Начальные главы о жизни Данте обещают многое. В книге о Данте отвлеченное, великое, к которому с такою страстью отдается Мережковский, должно сочетаться с живым малым. Есть основание думать, что путь по кругам ада, чистилищу и воспарение к небесным сферам - путь, полный значения и для самого Мережковского, в котором всегда спорили художник, историк и боговидец.
Следующие за «Жизнью Данте» рассказы В. Сирина «Озеро, облако, башня», В. Яновского «Двойной нельсон» и Ант. Ладинского «Борисфен, река скифов» (отрывок нового романа - из истории Византии) объединены общими формальными замыслами. Проза В. Сирина всегда кажется попыткой разрешения сложной стилистической задачи. Рассказ В. Яновского - одна из попыток утверждения фантастической реальности мира, создаваемого искусством. Перед Ладинским же стоит цель нового большого труда - стилистического опыта, на этот раз из истории Византии.

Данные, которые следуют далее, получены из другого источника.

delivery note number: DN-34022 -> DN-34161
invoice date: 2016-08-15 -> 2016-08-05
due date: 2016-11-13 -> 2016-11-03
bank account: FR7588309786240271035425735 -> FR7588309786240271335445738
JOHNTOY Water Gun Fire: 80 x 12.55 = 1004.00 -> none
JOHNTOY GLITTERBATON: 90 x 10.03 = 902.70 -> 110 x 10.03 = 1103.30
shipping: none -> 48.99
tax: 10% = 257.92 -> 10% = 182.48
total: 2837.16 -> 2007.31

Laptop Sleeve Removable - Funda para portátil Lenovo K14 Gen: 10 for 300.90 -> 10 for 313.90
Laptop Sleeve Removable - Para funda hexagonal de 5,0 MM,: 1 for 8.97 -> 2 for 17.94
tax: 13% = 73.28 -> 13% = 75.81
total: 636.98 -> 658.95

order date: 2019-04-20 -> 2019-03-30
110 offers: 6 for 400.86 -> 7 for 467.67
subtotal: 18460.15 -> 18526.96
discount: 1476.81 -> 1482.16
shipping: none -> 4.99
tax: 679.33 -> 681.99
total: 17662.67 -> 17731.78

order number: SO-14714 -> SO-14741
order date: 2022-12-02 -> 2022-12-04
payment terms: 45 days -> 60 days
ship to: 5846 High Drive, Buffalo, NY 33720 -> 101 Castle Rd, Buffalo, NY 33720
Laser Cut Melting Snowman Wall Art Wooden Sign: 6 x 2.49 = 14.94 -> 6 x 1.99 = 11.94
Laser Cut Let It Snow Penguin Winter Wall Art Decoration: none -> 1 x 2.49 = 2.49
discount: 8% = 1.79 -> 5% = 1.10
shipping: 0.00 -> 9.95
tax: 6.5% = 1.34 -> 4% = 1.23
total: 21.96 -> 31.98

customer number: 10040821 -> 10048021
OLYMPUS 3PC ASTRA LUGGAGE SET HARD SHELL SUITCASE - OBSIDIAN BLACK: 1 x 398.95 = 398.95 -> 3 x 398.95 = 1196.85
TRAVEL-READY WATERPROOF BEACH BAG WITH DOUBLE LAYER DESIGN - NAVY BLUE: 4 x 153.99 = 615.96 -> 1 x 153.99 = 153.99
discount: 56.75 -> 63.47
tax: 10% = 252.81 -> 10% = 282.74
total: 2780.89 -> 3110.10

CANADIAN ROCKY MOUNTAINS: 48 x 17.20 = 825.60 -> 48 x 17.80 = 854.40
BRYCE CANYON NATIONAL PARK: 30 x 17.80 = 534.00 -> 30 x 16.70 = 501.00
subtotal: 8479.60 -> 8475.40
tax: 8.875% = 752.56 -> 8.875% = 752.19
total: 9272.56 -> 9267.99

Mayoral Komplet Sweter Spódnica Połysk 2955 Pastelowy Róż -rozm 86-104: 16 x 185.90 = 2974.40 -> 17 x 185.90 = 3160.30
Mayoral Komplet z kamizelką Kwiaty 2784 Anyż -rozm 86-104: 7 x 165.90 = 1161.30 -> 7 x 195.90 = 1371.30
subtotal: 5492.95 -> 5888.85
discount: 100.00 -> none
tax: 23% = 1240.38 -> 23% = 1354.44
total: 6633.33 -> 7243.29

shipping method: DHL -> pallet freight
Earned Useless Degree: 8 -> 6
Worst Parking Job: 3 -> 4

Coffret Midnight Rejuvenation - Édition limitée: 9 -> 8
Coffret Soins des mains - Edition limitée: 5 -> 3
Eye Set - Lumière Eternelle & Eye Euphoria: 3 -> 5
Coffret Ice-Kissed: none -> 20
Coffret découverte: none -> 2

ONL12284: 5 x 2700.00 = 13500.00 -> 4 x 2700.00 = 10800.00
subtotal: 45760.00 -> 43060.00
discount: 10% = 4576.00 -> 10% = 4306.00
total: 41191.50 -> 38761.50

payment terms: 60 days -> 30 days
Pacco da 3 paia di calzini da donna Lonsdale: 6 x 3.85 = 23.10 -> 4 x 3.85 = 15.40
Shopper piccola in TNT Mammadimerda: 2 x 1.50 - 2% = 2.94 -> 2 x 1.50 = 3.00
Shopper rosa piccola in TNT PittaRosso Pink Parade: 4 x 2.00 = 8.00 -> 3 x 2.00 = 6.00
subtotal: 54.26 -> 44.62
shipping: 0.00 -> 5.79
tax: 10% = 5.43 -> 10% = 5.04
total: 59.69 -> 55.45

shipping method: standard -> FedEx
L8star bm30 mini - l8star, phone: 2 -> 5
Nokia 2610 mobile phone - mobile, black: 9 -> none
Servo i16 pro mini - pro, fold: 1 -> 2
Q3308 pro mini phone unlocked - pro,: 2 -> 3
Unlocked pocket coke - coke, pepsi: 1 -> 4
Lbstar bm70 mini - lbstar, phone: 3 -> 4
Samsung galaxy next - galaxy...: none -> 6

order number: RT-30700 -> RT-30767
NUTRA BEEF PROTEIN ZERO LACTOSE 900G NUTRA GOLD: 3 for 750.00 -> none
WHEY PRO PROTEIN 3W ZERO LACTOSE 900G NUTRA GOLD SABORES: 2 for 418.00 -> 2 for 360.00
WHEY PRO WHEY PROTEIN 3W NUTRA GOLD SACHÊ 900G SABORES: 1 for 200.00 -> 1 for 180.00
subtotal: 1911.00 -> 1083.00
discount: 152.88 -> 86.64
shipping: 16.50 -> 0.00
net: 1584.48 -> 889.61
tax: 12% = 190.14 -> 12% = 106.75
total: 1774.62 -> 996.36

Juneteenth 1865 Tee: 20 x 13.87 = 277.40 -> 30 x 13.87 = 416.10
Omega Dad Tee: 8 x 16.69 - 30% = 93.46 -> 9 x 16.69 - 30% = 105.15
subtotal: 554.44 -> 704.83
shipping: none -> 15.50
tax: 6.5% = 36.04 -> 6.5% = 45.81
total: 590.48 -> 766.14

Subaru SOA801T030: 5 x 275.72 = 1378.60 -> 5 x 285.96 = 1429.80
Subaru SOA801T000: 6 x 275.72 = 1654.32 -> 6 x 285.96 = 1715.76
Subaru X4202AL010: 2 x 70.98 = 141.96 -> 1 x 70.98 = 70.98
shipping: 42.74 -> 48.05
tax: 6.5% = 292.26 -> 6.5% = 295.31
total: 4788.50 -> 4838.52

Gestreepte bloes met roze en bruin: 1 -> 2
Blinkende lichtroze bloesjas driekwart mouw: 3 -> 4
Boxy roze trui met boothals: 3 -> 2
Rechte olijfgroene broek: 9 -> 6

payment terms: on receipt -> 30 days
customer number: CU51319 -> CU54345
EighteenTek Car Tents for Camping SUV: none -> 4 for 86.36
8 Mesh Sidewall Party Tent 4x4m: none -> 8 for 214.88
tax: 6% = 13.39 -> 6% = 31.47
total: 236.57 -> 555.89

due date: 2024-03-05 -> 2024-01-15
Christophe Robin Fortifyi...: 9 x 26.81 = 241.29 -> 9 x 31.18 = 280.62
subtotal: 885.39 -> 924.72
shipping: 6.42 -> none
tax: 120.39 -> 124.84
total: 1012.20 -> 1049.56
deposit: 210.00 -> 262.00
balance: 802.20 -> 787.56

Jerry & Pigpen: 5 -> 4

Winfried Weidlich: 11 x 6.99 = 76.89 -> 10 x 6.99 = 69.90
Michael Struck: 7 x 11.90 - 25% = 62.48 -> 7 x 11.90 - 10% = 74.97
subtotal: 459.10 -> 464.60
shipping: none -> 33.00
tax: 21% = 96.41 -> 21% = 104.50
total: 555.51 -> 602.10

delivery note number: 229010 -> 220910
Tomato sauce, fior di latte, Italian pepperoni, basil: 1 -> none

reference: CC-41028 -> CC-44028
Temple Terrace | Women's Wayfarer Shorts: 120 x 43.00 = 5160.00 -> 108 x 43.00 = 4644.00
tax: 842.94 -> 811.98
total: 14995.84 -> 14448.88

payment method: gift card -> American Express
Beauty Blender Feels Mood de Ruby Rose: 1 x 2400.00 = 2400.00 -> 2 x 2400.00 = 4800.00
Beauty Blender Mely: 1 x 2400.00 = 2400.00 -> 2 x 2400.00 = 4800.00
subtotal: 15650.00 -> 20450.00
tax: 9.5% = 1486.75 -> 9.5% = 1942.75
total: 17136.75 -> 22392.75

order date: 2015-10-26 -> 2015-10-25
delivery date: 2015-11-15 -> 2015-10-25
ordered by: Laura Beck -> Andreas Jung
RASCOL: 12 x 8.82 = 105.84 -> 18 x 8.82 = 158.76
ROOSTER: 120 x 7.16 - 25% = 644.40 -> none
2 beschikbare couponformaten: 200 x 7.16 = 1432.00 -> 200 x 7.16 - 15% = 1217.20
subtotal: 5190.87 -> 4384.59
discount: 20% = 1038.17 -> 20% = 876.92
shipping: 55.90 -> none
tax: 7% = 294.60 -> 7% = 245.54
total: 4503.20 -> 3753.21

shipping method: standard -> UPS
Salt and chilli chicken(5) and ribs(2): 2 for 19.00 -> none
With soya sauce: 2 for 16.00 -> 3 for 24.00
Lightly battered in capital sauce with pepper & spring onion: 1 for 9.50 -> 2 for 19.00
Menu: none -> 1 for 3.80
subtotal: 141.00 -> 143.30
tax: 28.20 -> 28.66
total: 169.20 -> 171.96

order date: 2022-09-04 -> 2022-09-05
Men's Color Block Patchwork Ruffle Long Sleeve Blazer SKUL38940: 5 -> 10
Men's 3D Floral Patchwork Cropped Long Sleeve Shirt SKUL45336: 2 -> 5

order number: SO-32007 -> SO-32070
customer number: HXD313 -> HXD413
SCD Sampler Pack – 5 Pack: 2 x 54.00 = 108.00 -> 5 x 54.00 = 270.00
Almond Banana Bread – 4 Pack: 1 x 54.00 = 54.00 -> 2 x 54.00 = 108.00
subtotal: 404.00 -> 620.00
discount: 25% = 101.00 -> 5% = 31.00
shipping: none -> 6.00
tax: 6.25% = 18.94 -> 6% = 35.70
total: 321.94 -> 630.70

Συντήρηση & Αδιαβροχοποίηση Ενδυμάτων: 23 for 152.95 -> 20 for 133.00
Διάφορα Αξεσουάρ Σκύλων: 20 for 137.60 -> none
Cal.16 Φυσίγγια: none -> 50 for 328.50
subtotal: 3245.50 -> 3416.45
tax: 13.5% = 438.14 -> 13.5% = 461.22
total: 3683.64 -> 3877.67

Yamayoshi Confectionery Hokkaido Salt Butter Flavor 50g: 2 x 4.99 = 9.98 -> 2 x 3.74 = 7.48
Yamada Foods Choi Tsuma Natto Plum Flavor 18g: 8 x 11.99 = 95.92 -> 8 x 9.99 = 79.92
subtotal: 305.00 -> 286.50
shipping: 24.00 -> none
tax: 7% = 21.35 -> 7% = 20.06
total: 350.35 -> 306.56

Рядом с этими, так сказать, «формалистическими» опытами ничуть не теряет рассказ Зурова «Дозор», выдержанный в старой, теперь можно сказать - «бунинской школе». Да и тема его отчасти бунинская, - конец усадьбы, взятая только острее и углубленная: время рассказа - революция: горящие именья, гибнущие и бегущие из своих родных гнезд помещики.
В известном смысле знаменателен отдел стихов, во главу угла которого положено прекрасное стихотворение З. Гиппиус «Сияние»: - «о сиянии слов», поясненном в «пост-скриптум» - «сиянии Слова». Здесь в этом отделе намечено два переломных момента: Ю. Терапиано, один из парижских поэтов, наиболее «лирико-интимно-документальный», написал и напечатал стихотворение о командире-троцкисте, «выведенном в расход», - с такими «лубочными» строками:
Ты с собакой-Троцким яму рыл,
С мертвым Каменевым ворожил!..
и т.д.
а А. Штейгер, создавший особый жанр восьмистиший, недоговоренностей, скобок и многоточий, дал огромное для себя и тяжелое стихотворение[527], где, несмотря на скобки и многоточия, всё слишком договорено и тяжеловесно. Оба стихотворения следует считать срывами, но появление их знаменательно как показатель большого кризиса поэзии, созданного уходом эмигрантских поэтов от действительности, их «миграцией из жизни». Теперь уже никто не культивирует этого ухода, но создалась инерция, непреодолимая и мертвенная. Инерция умирания. Естественно отчаянным движением преодолеть ее. До эстетики ли тут, - можно ли заниматься рифмой и стилем, можно ли заботиться, оригинально ли, художественно ли, если дело идет о жизни. И показательно, что такой отчянный жест сделан одним из оригинальнейших зарубежных поэтов, А. Штейгером, и таким «монпарнасцем», как Ю. Терапиано.